| TASK TO COMPLETE |
Which lines of the data contain the string "absolute"? Copy every one of them.
==*==
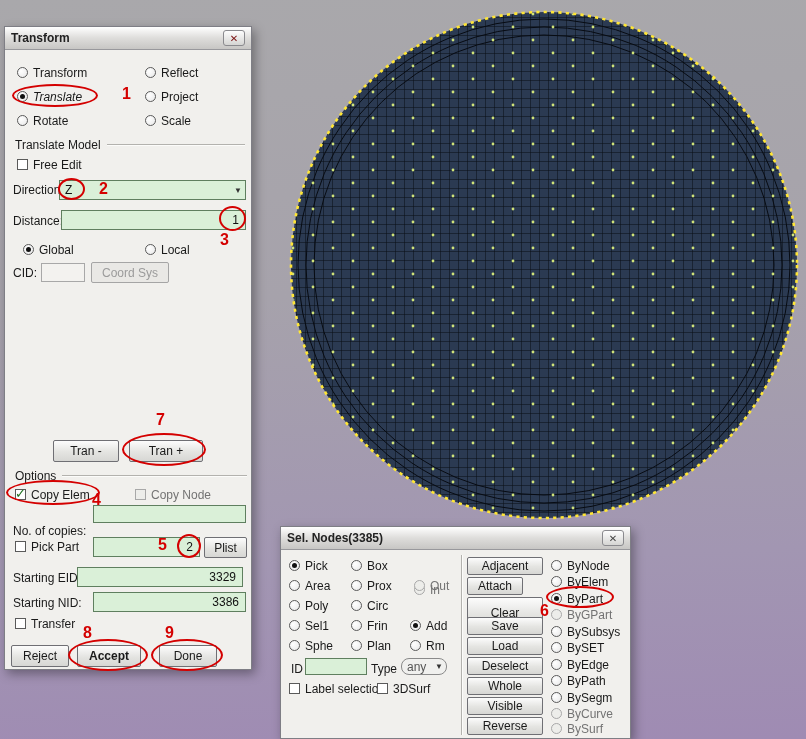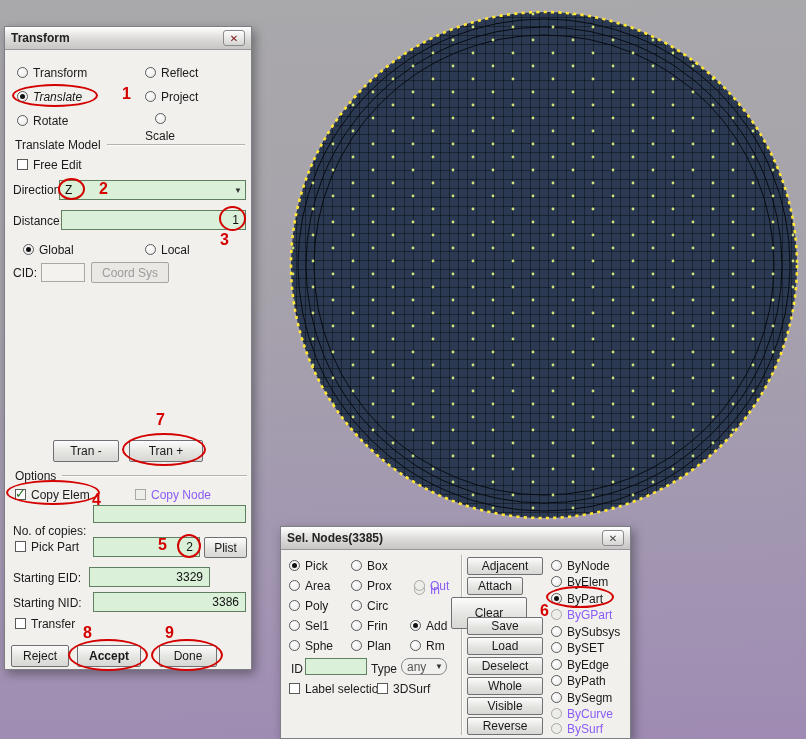--- a/index.html
+++ b/index.html
@@ -97,7 +97,7 @@
       <span class="rb"></span>
       <span>Rotate</span>
     </div>
-    <div class="row" style="left:140px;top:86px;flex-direction:column;">
+    <div class="row" style="left:140px;top:86px;">
       <span class="rb"></span>
       <span>Scale</span>
     </div>

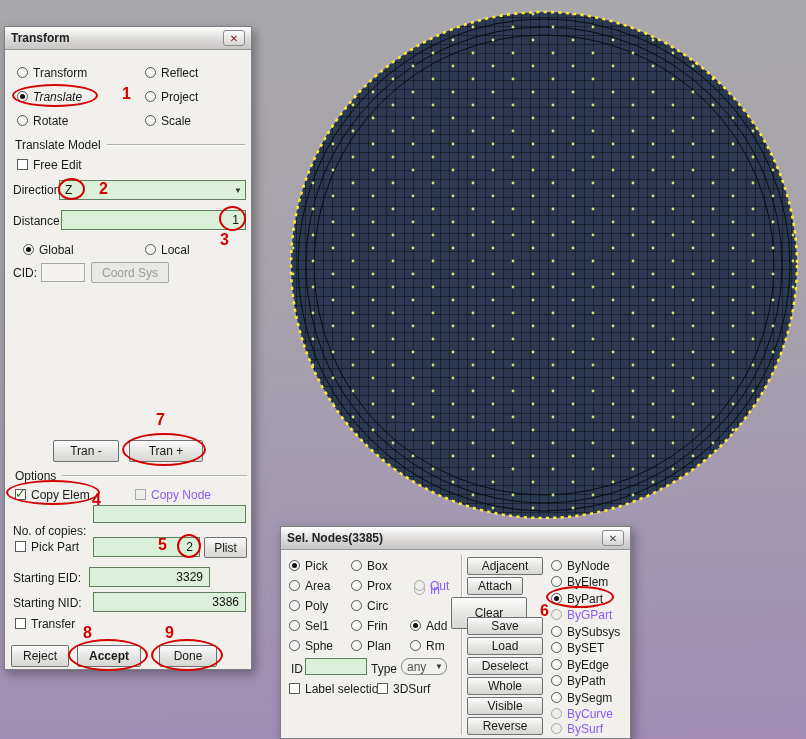--- a/index.html
+++ b/index.html
@@ -26,7 +26,7 @@
   .cb{width:11px;height:11px;border:1px solid #5a5a5a;background:#fff;position:relative;flex:none;}
   .cb.on::after{content:"\2713";position:absolute;left:-1px;top:-4px;font-size:13px;font-weight:bold;color:#1c6e1c;}
   .cb.dis{border-color:#a8a8a8;background:#ededea;}
-  .dis-txt{color:#8b5cf6;}
+  .dis-txt{color:#737373;}
   .lbl{position:absolute;font-size:12px;color:#1a1a1a;white-space:nowrap;}
   .tin{position:absolute;border:1px solid #5f7f5f;background:#daf0d8;font-size:12px;color:#111;
        padding:0 4px;outline:none;}

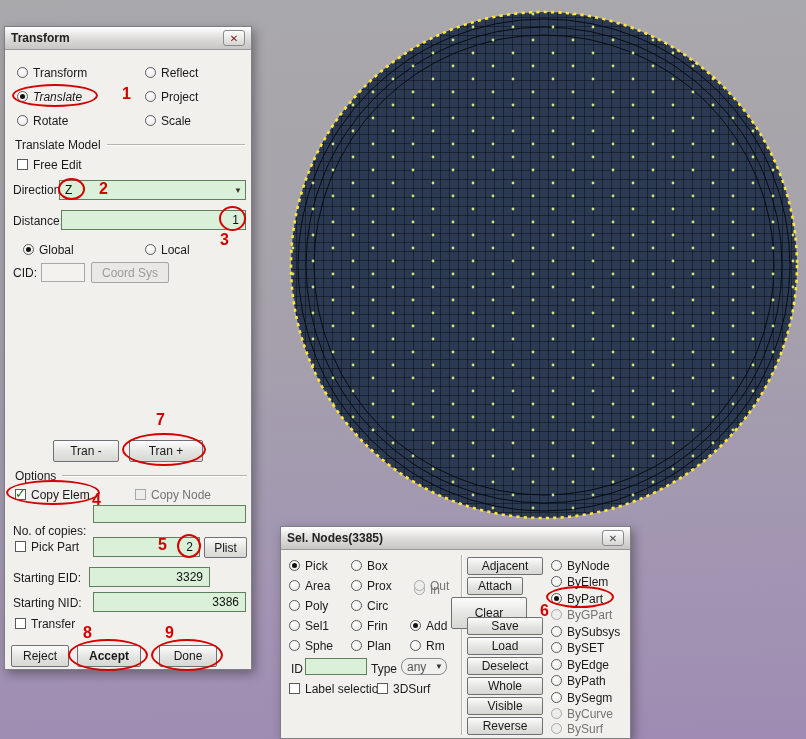--- a/index.html
+++ b/index.html
@@ -170,7 +170,7 @@
     </div>
 
     <span class="lbl" style="left:8px;top:544px;">Starting EID:</span>
-    <input class="tin right" style="left: 84px; top: 540px; width: 121px; height: 20px;" value="3329">
+    <input class="tin right" style="left: 72px; top: 540px; width: 166px; height: 20px;" value="3329">
 
     <span class="lbl" style="left:8px;top:569px;">Starting NID:</span>
     <input class="tin right" style="left: 88px; top: 565px; width: 153px; height: 20px;" value="3386">

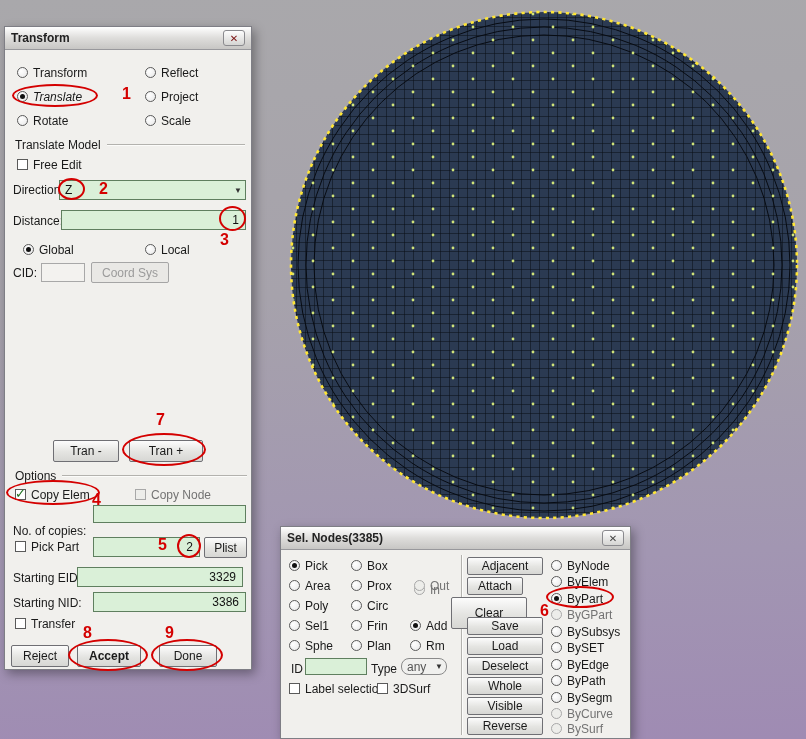--- a/index.html
+++ b/index.html
@@ -281,7 +281,7 @@
     <div class="btn" style="left:186px;top:50px;width:56px;height:18px;">
         <span>Attach</span>
       </div>
-    <div class="btn" style="left:170px;top:70px;width:76px;height:32px;text-align:center;">
+    <div class="btn" style="left:186px;top:70px;width:76px;height:32px;text-align:center;">
         <span>Clear</span>
       </div>
     <div class="btn" style="left:186px;top:90px;width:76px;height:18px;">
==*==
| ANSWER SPACE |
   .cb.on::after{content:"\2713";position:absolute;left:-1px;top:-4px;font-size:13px;font-weight:bold;color:#1c6e1c;}
   .lbl{position:absolute;font-size:12px;color:#1a1a1a;white-space:nowrap;}
   .tin{position:absolute;border:1px solid #5f7f5f;background:#daf0d8;font-size:12px;color:#111;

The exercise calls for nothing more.